Para la mayoría de los ciudadanos de nuestro país lo importante no es, a fin de cuentas, quién los gobierne, sino cómo se comportan las personas sobre las que recae esa enorme y grave responsabilidad. En otras palabras, lo que interesa realmente es que los gobiernos trabajen por el bien común, fortalezcan las instituciones, respeten los derechos ciudadanos, protejan las libertades civiles y cuiden el patrimonio público.
Nadie en su sano juicio quiere, por tanto, el fracaso de una administración. El bienestar familiar depende de la marcha del país. Si la economía se cae los dominicanos caen con ella. Si se erosiona el clima de libertad, se cierra el espacio donde se mueven y laboran.

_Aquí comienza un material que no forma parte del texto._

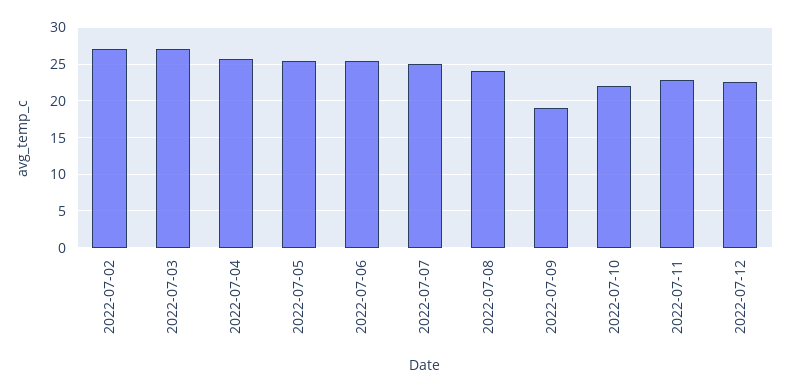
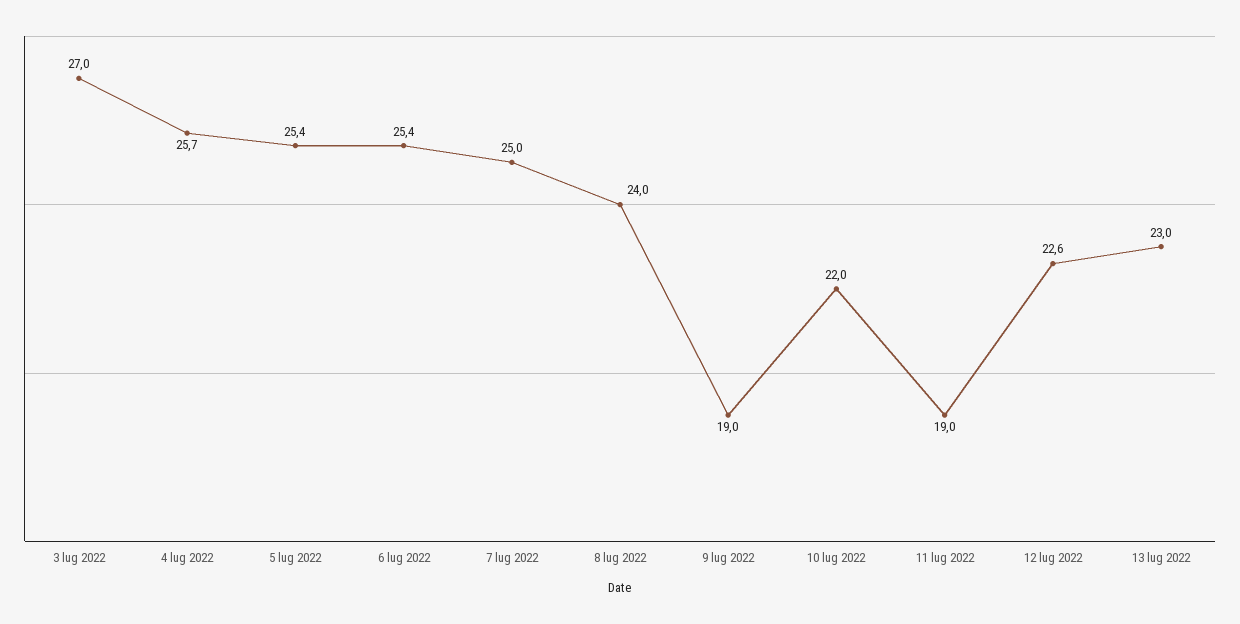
2022-07-02: 27 -> none
2022-07-11: 23 -> 19
13 lug 2022: none -> 23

Es fácil deducir entonces la frecuencia con que la gente se estremece cuando los excesos y los desafueros conmueven las estructuras en que se erige el estado de derecho. Hablo de un importante segmento de población, donde converge la más amplia diversidad de intereses, no sólo económicos sino políticos y de otra índole. Grupos dentro de los cuales hay fanáticos de uno y otro partido, entusiastas del gobierno y gente que se le opone. Y en donde es posible encontrar también a quienes entienden que si bien los resultados materiales de una gestión son importantes y juegan un destacado papel en la valoración del público, al punto de decidir una elección presidencial, la forma en que esos resultados se obtienen son de una trascendencia capital, porque la ética en la política, como en los negocios y en la vida partidaria, es esencial a la vida democrática.
Aún en las situaciones de estrechez más deplorables, los valores cuentan. De modo pues que en mi particular sistema de valoración, y en el de más gente de lo que por lo general se cree, la búsqueda del éxito a cualquier precio en cualquier esfera de la vida nacional es inaceptable.